You’d have thought by now we’d have developed some sort of linguistic shorthand, perhaps punctuated with the odd raised eyebrow, so that our verbal interaction was reduced to an exquisitely minimalist conversation, unintelligible to any one else but ourselves.

Instead, it’s generally unintelligible to everyone, including ourselves.

“Grilled or baked?” I ask, idly regretting the lost opportunity to have founded the world’s rarest dialect.

He shakes his paper a bit. Then he shakes his head.

“Sorry, I’ll repeat myself, “ he says.

“A tuner. A guitar tuner. For tuning my guitar.”

The paper carries on shaking, possibly because he’s trying not to laugh.

I flick over a few pages of the magazine. Blimey, this is even worse than I thought. Soon we’ll probably qualify for an interpreter. I turn another page, and my eyes catch a phrase dear to my heart.

Are you really as healthy as you think? challenges the headline. I fold the page back and read on.

My husband and I have several things in common – a liking for good food and wine, a dogged belief in the face of all contrary evidence that we will be able to answer more specialist questions on Mastermind than the expert actually sitting in the black chair – but probably our greatest emotional glue is our shared bewilderment by the ever-evolving advice from experts about how to live a healthy life. Here, it seems, may be the final answer.

I start reading out loud.

“Do you find it easy to concentrate on what you are doing?” I say.

“What?” asks my husband, looking up slowly.

“It’s a quiz,” I explain. “It will tell us whether our lifestyle is ‘consistent with a long and healthy life’…”

“So what did you ask me?”

I move on a question. The TV review pages clearly have the upper hand. For some reason, in the minds of most men, if you locate a quiz in a pub or on BBC2 it assumes the gravitas of a mission into space. But if you stick it onto the pages of a woman’s magazine it’s the equivalent of a dash down the garden to get the washing in when you notice it’s drizzling.

“Do you ever lose sleep over worry?” is the next question.

Answer comes there none.

“I said, do you ever lose sleep…?” I say, a bit louder.

He tears himself yet again away from the written opinion of someone he’s never met on a TV programme he’s never watched.

“I don’t know. Do I?” he asks vaguely.

I sigh. How would I know? How would I know if he loses sleep? I’m asleep when he might be losing sleep, so I’m not likely to notice, am I?

I give it one final go.

“Do you normally feel you play a useful part in things?” I say.
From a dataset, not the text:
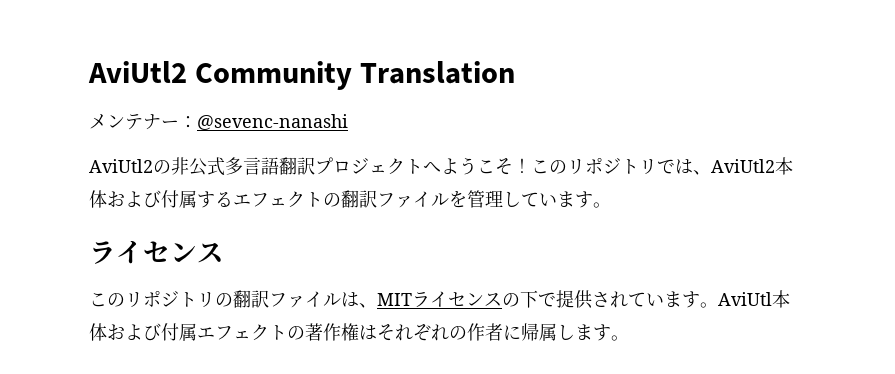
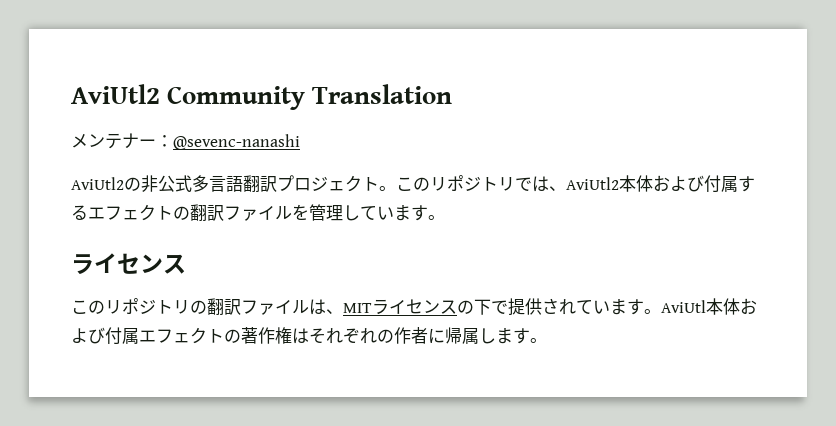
- AviUtl2の非公式多言語翻訳プロジェクトへようこそ！
+ AviUtl2の非公式多言語翻訳プロジェクト。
I’m not really sure where all this questioning is going myself.

I mean, Caligula probably felt he and his horse were playing a useful part in things. I bet even Sweeney Todd used to wipe off his blade and think, well, that’s another day’s work done.

“Do you think Sweeney Todd used to get job satisfaction?” I ask.

He looks up once more.

“Sometimes,” he says, sighing, “I have absolutely no idea what you’re talking about.”